Donc, notre lutte n'est pas une lutte orientée. Non, c'est une lutte holistique. Elle n'est pas dressée contre quelqu'un. C'est pour le bien-être de tout le monde.
En toute franchise, est-ce que l’agroécologie peut nourrir nos pays ?
Depuis une trentaine d'années, Jinukun avait parlé des
Organismes génétiquement modifiés, mais les gens n’y avaient pas cru. Au
Burkina Faso, sous le régime Compaoré, toute l’Afrique de l’Ouest s’est
mobilisée pour marcher contre l’introduction des Ogm dans le pays. Les
autorités n’ont pas voulu écouter. On les a laissées faire, et vous avez vu ce
qui s’est passé.
Toutes les promesses que Monsanto leur a faites par
rapport au coton sont allées à l'eau. Les gens leur avaient dit qu’ils auront
plus de production, que la fibre va augmenter de longueur. Malheureusement, la
fibre est devenue plus ramollie qu’ils
n’en ont jamais vu. Le coton du Burkina Faso est déclassé complètement. Je ne
sais plus s’ils ont vraiment renoncé à Monsanto et quel rang le pays occupe.
Le Bénin leur a ravi la vedette tout en restant dans le
traditionnel. Ça veut dire que la solution n’est pas dans les Ogm. Le Bénin n'a
pas fait de coton Ogm, mais il dépasse aujourd'hui le Burkina Faso. Il produit
plus de coton que le Burkina Faso qui était le premier dans la sous-région.

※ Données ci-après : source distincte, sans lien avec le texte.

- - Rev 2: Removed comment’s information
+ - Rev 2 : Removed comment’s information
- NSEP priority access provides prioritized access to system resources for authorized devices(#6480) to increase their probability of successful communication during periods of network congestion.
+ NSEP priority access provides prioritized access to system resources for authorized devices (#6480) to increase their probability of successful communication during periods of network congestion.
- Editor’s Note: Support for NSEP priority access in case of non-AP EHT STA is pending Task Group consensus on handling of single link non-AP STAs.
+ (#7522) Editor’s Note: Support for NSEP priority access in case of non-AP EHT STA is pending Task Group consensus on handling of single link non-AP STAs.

Donc, ceux qui demandent si l’agroécologie peut nourrir le monde ont la réponse
à leur question.
De plus, est-ce que le Bénin est en guerre ? C'est lorsqu’il y a la guerre qu'on dit qu'il n'y a pas à manger, qu'on peut donner n'importe quoi aux populations. Ici, nous sommes un pays en paix. Nos populations sont disponibles. En 2008, lorsqu'il y a eu le dernier épisode de faim dans la sous-région, après avoir subventionné le pain, les pâtes, etc., le gouvernement a créé ce qu'il a appelé Programme d'urgence d'appui à la sécurité alimentaire (Puasa). Il a amélioré les vallées, donné les semences et les intrants et a fait le suivi et consorts. Les paysans ont produit au-delà des attentes et le gouvernement n'a même pas été capable d'offrir les infrastructures pour mieux conserver. Dans la même période, avec ses réserves, le Bénin est allé en aide au Niger et au Togo. Je m'en souviens encore comme si c'était hier. Ça veut dire que les paysans ont démontré leur capacité à travailler pour la sécurité et la souveraineté alimentaires du Bénin.
Avez-vous l'impression d’être entendu dans ce combat contre les semences uniques ?

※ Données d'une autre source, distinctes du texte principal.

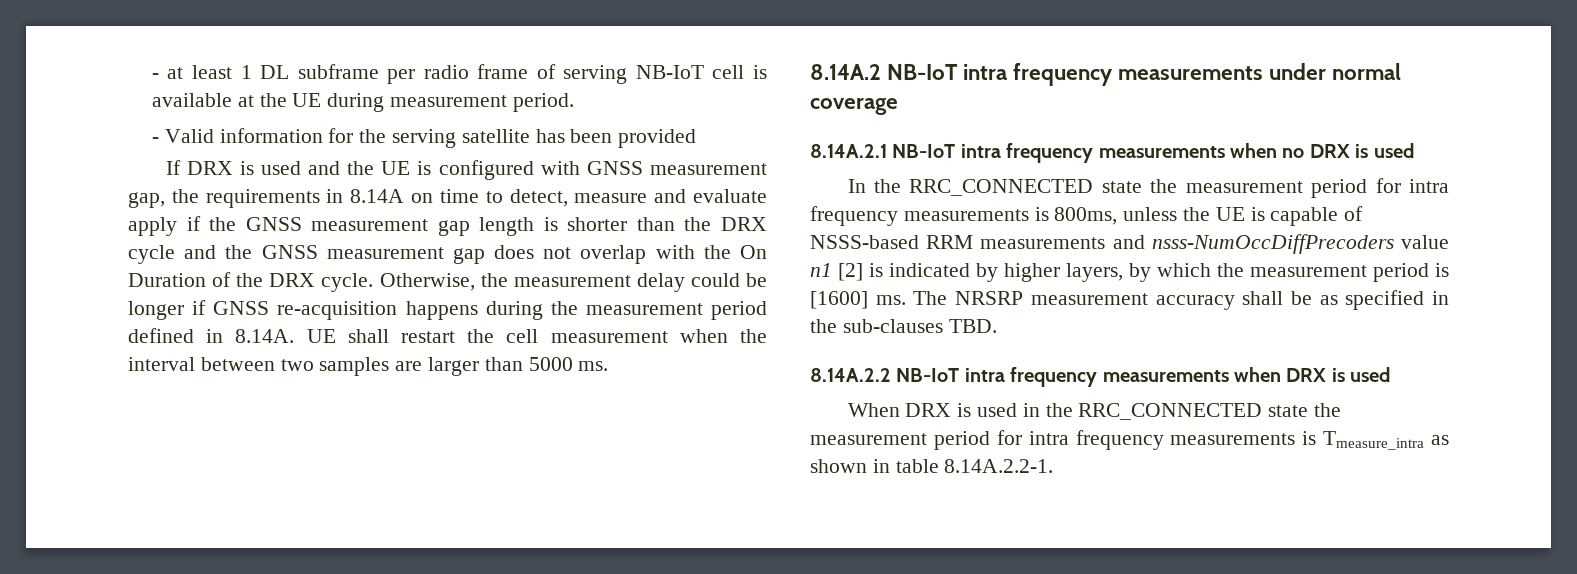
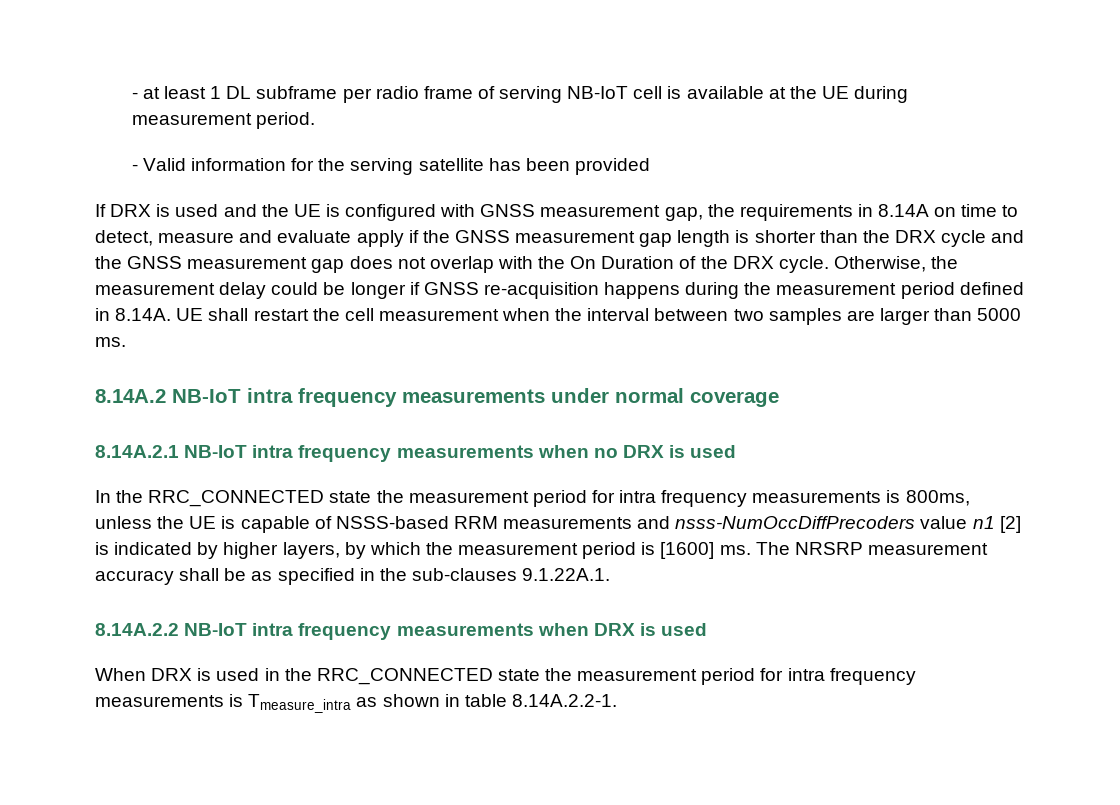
- The NRSRP measurement accuracy shall be as specified in the sub-clauses TBD.
+ The NRSRP measurement accuracy shall be as specified in the sub-clauses 9.1.22A.1.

Nous, nous n’allons jamais baisser les bras. Nous continuerons parce que ce que nous faisons, c'est pour accompagner les différents gouvernants dans l'atteinte de l’objectif qui est l'accès à la nourriture, l'accès à l'alimentation saine. Ceux qui avaient refusé l'agroécologie hier sont revenus aujourd'hui pour dire : on fait un programme national pour l'agroécologie au Bénin. Nous avons aujourd'hui une stratégie nationale pour le développement de l'agriculture biologique et agroécologique. Les résultats ne nous satisfont pas encore, mais nous n’en sommes pas déçus non plus. Nous savons que tout ce que nous disons a des impacts, résonnent dans les oreilles de qui de droit. Et nous allons continuer la sensibilisation et la mobilisation à travers diverses activités que nous mettons en œuvre depuis des années.